Inserm UMR1141/Université Paris Diderot, Hôpital Robert Debré, Paris

 

Les recherches antérieures ont permis de produire des souris porteuses de la mutation génétique la plus fréquente observée chez les patients Ondine : la mutation PHOX2B +7 Alanines. Ces souris présentent les principaux symptômes de la maladie et meurent rapidement faute de ventilation mécanique.
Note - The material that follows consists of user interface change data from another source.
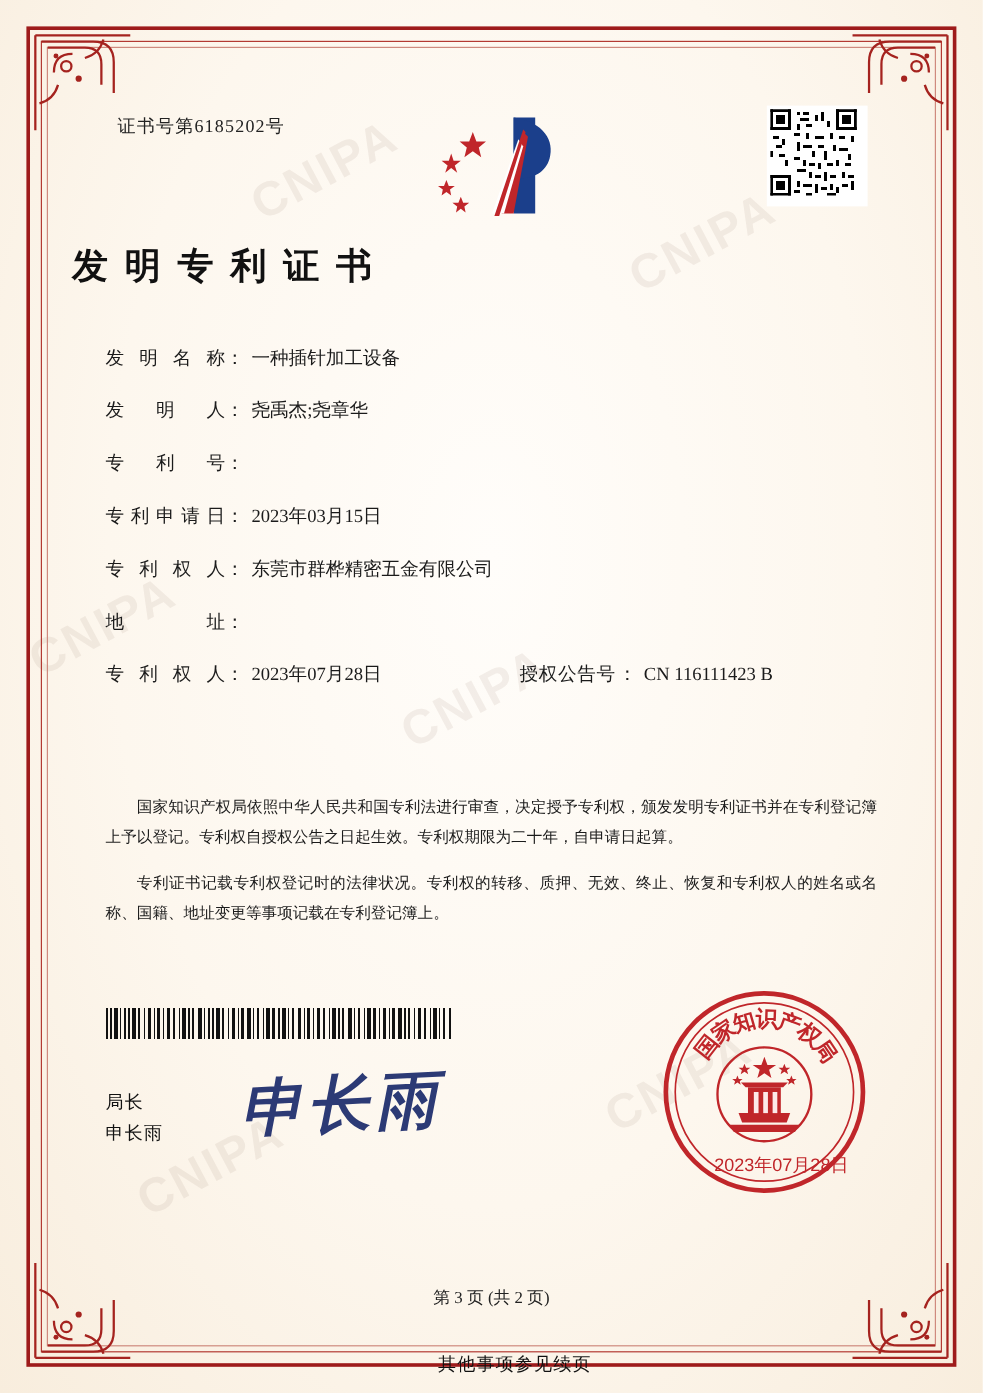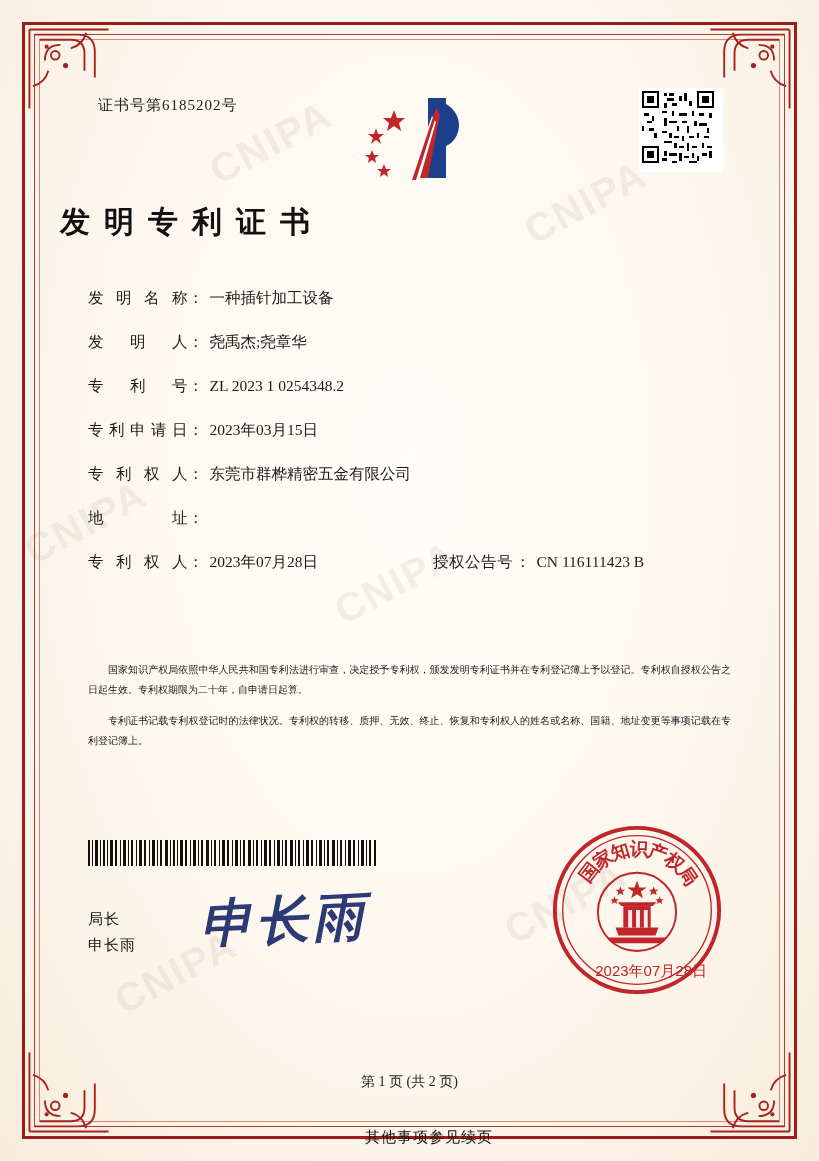--- a/index.html
+++ b/index.html
@@ -87,21 +87,21 @@
   }
   .fcolon{flex:none;margin:0 6px 0 0;}
   .fval{flex:1;}
   .field-inline{display:flex;align-items:baseline;margin-bottom:23px;font-size:15.5px;color:#1b1b1b;}
   .inline-left{display:flex;align-items:baseline;width:345px;flex:none;}
   .inline-left .flabel{width:100px;}
   .inline-right{display:flex;align-items:baseline;}
   .inline-right .flabel2{flex:none;letter-spacing:0.5px;}
 
   .para{
-    font-size:10px;line-height:1.95;color:#1b1b1b;
+    font-size:13px;line-height:1.95;color:#1b1b1b;
     text-align:justify;text-indent:2em;
     margin:0 28px 12px 28px;
   }
   .paras{position:absolute;left:0;right:0;top:600px;}
 
   .barcode{
     position:absolute;left:28px;top:780px;
     width:290px;height:26px;
   }
 
@@ -331,21 +331,20 @@
 
       <div class="field">
         <span class="flabel">发明人</span>
         <span class="fcolon">：</span>
         <span class="fval">尧禹杰;尧章华</span>
       </div>
 
       <div class="field">
         <span class="flabel">专利号</span>
         <span class="fcolon">：</span>
-        <span class="fval">ZL 2023 1 0254348.2</span>
       </div>
 
       <div class="field">
         <span class="flabel">专利申请日</span>
         <span class="fcolon">：</span>
         <span class="fval">2023年03月15日</span>
       </div>
 
       <div class="field">
         <span class="flabel">专利权人</span>
@@ -491,17 +490,17 @@
           <text x="90" y="34" text-anchor="middle" transform="rotate(2 90 90)">识</text>
           <text x="90" y="34" text-anchor="middle" transform="rotate(20 90 90)">产</text>
           <text x="90" y="34" text-anchor="middle" transform="rotate(38 90 90)">权</text>
           <text x="90" y="34" text-anchor="middle" transform="rotate(56 90 90)">局</text>
         </g>
       </svg>
     </div>
 
     <div class="seal-date">2023年07月28日</div>
 
-    <div class="pagenum">第 1 页 (共 2 页)</div>
+    <div class="pagenum">第 3 页 (共 2 页)</div>
   </div>
 
   <div class="footnote">其他事项参见续页</div>
 </div>
 
 </body></html>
Les recherches expérimentales (« in vivo« ) sur ces souris portent sur l’analyse de leur respiration et d’autres anomalies autonomes (activité cardiaque, thermorégulation).  La prise en charge néonatale des souris mutantes requiert d’importants développement technologiques (réanimation, exploration fonctionnelle, etc..), ces outils n’existant pas sur le marché. Nous étudions la possibilité de ventiler mécaniquement ces souris pour les étudier plus longtemps et tester sur elles des traitements destinés à améliorer leur fonction respiratoire.

 

Les molécules candidates pour ces traitements expérimentaux proviennent de deux sources. La première source provient des recherches effectuées par des équipes française (Jeanne Amiel, Paris) et italienne, Isabella Ceccherini (Gênes) sur des cellules cultivées in vitro et porteuses de la mutation PHOX2B. Ces recherches ont montré que certaines molécules peuvent atténuer les conséquences néfastes de la mutation PHOX2B au niveau des cellules. La question est de savoir si ces effets bénéfiques obtenus au niveau de la cellule in vitro s’accompagnent de résultats sur la fonction respiratoire chez la souris vivante in vivo. Une autre molécule testée, le désogestrel provient des travaux de l’équipe partenaire de la Pitié-Salpêtrière.